UB engineer's research helped build Seattle's award-winning Rainier Square Tower

Rainier square stands fully built in Downtown Seattle on a sunny day.

Rainier Square Tower, Seattle's second-tallest building, is the first building to be constructed using SpeedCore. Photo: Moris Moreno

By Peter Murphy

Published March 31, 2022

Construction of Seattle’s second-tallest building, a 58-story skyscraper named Rainier Square Tower that opened last summer, took roughly four years.

This research demonstrated the excellent seismic performance of the structural system for its use in such applications
Michel Bruneau, SUNY Distinguished Professor
Department of Civil, Structural and Environmental Engineering

That’s about 10 months quicker than it normally takes to build such a structure.

The accelerated pace was made possible in part due to ongoing research by Michel Bruneau, a SUNY Distinguished Professor at the University at Buffalo School of Engineering and Applied Sciences.

Bruneau has been studying SpeedCore, a new construction method that uses a concrete-filled composite steel plate shear wall cores instead of traditional cast-in-place reinforced concrete core, for more than a decade.

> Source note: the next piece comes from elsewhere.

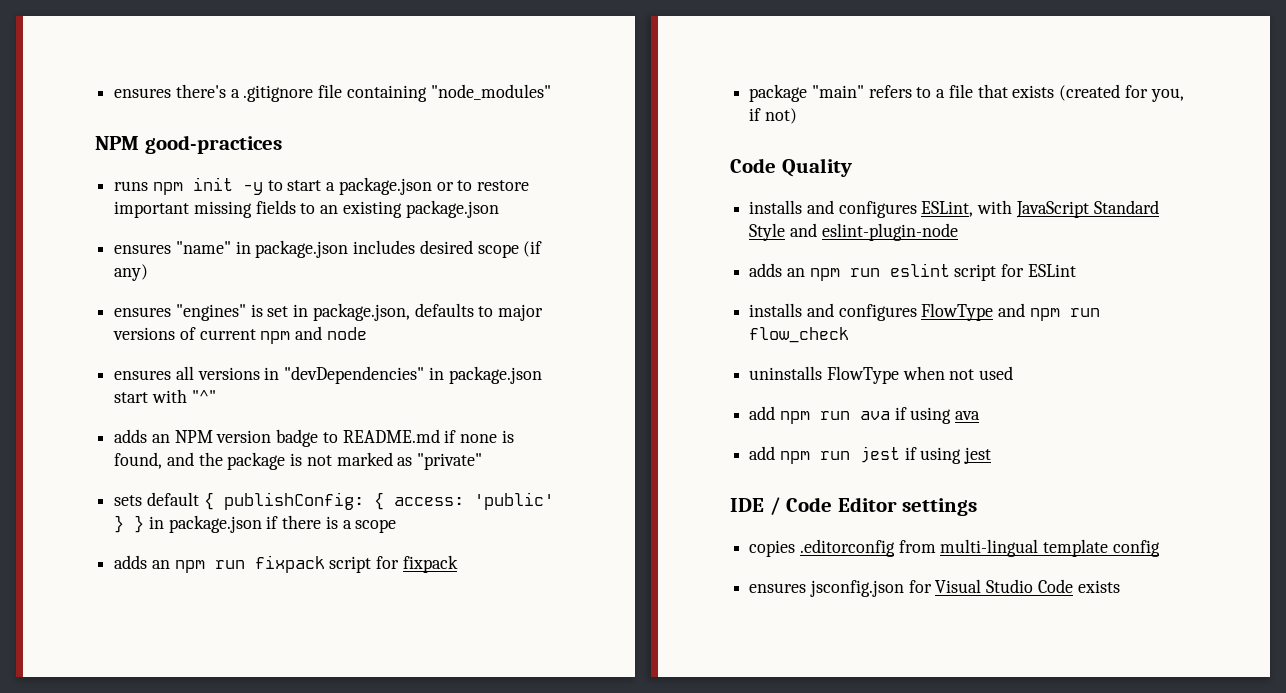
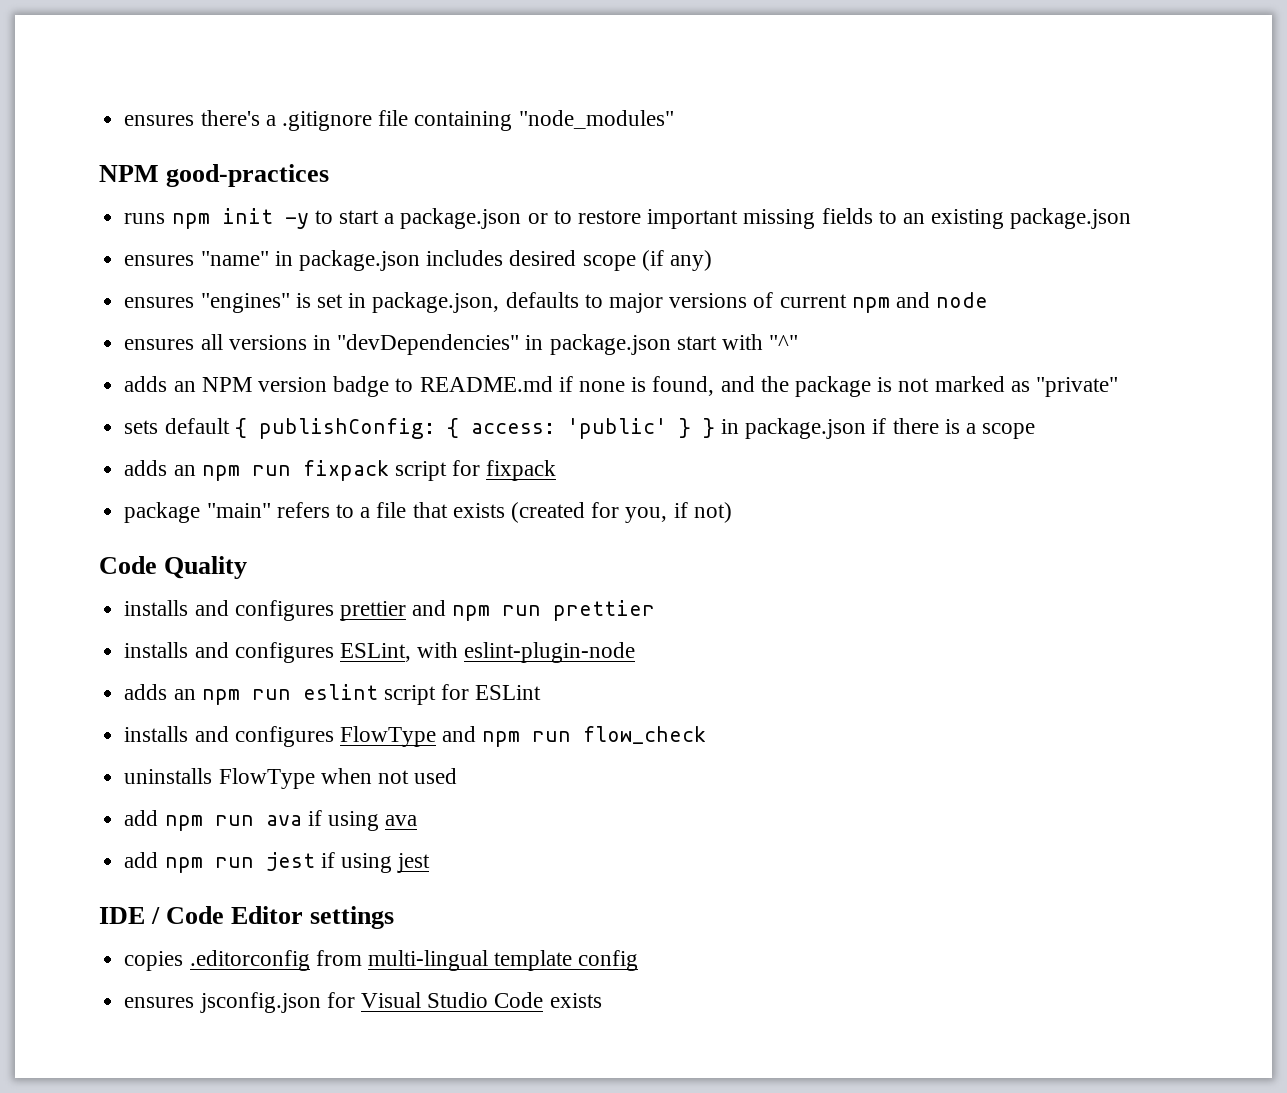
(852, 167) none -> [124,600,656,621] // installs and configures prettier and npm run prettier
[1015,200,1159,218] [749,223,817,241] JavaScript Standard Style and -> (459, 650) none

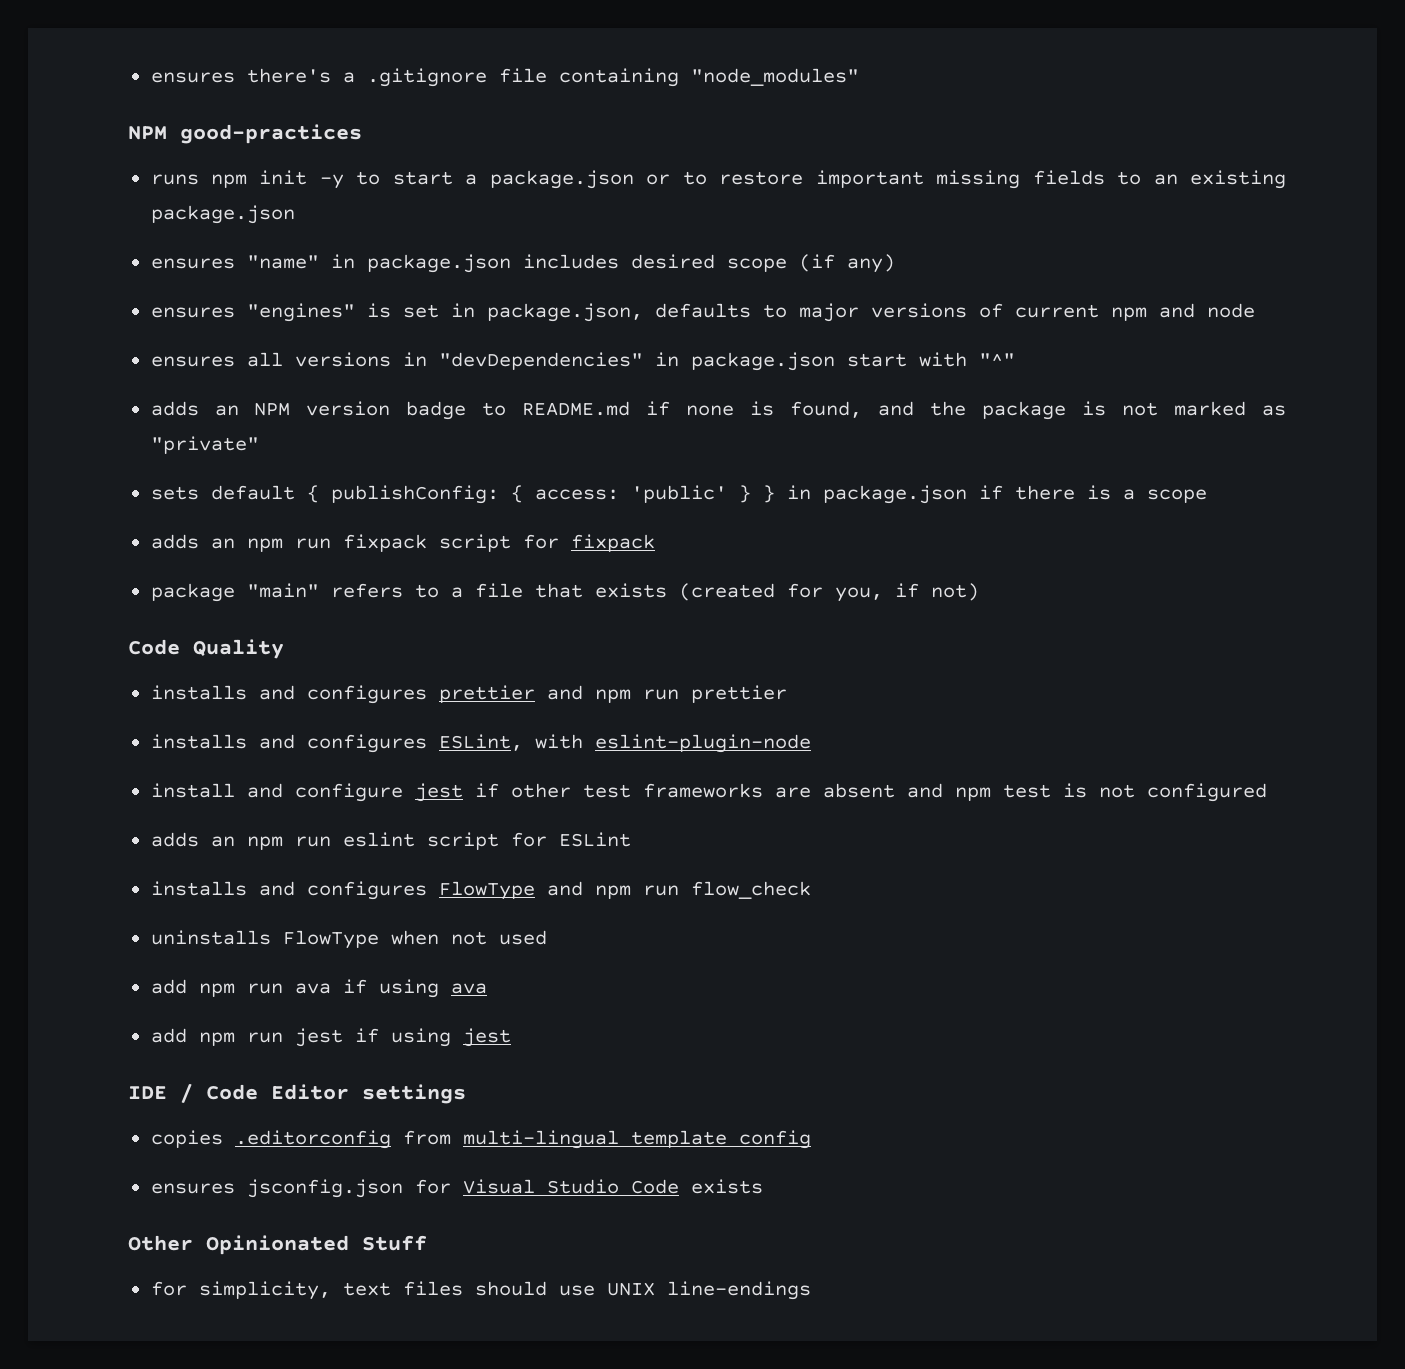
(636, 652) none -> [150,783,1267,802] // install and configure jest if other test frameworks are absent and npm test is not configured
(602, 1000) none -> [128,1235,427,1255] [150,1281,811,1300] // Other Opinionated Stuff // for simplicity, text files should use UNIX line-endings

“I started working on concrete-filled steel plate walls in 2008. Incidentally, I have been conducting research on the multi-hazard resistance of concrete-filled steel tubes since the mid-1990s and on steel plate shear walls since 2002, so concrete-filled steel plate walls almost sounds like a logical next step combining the two together,” says Bruneau, a faculty member in the UB Department of Civil, Structural and Environmental Engineering. 

Seattle's second-tallest building mid-construction.

Photo: Magnusson, Klemencic Associates

This system uses a hybrid of steel and concrete, including two structural steel plates held in place with cross-connecting tie rods. The steel plates can support up to four floors of decking before any concrete is added. Once the panels are filled with concrete, the system provides strength and stability, along with the benefits of rapid completion.

SpeedCore led the Rainier Square Tower project to being awarded the 2021 National Council of Structural Engineers Association (NCSEA) Excellence in Structural Engineering prize.

“An industry transforming non-proprietary structural system was the key to realizing Rainier Square, Seattle’s second-tallest building,” NCSEA says. “The first-ever use of SpeedCore allowed construction to proceed 43% faster than traditional methods, shaving an astonishing 10 months off the original 32-month schedule.”

Magnusson, Klemencic Associates (MKA) is the structural and civil engineering consulting firm to develop the building and receive the NCSEA award. During his NCSEA acceptance speech, Ron Klemencic, chairman and CEO of MKA, recognized the importance of SpeedCore and the research contributions from Bruneau.

“Rainier Square was one of those once-in-a-lifetime projects where we were able to execute something that has never been done before.” Klemencic says. “The only way we could achieve this outcome is with the support of countless others, and I’d like to recognize a few of those: First off, the Charles Pankow Foundation for their support over the last 15 years, the American Institute of Steel Construction… and the research teams led by Michel Bruneau at the University at Buffalo and Amit Varma at Purdue University.”

Michel Bruneau.

SUNY Distinguished Professor Michel Bruneau

The American Institute of Steel Construction (AISC) began referring to the concrete-filled composite steel plate shear walls as “SpeedCore” in 2008. Bruneau’s research since then has led to several changes in design provisions.

From 2008-13, Bruneau and other researchers investigated the cyclic inelastic behavior of flexural walls they developed that had circular boundary elements. After demonstrating the walls’ ability to perform both experimentally and analytically, this research led to design provisions in the 2016 Edition of AISC’s seismic provisions for structural steel. According to Bruneau, this early work on SpeedCore helped secure funding and, eventually, made a larger impact.

“With funding from AISC and the Charles Pankow Foundation, in partnership with Amit Varma at Purdue University, we investigated at UB the cyclic behavior of T-shaped and C-shaped walls of cross-sections typically found in core-wall buildings – this is the same structural system used for Rainier Square - and determined the specific design parameters to be used for their seismic design,” Bruneau says. “This research demonstrated the excellent seismic performance of the structural system for its use in such applications, resulting in an expanded set of design provisions for these walls in the 2021 Edition of the AISC-7 standard Minimum Design Loads and Associated Criteria for Buildings and Other Structures, and the upcoming 2022 AISC Seismic Provisions for Structural Steel.”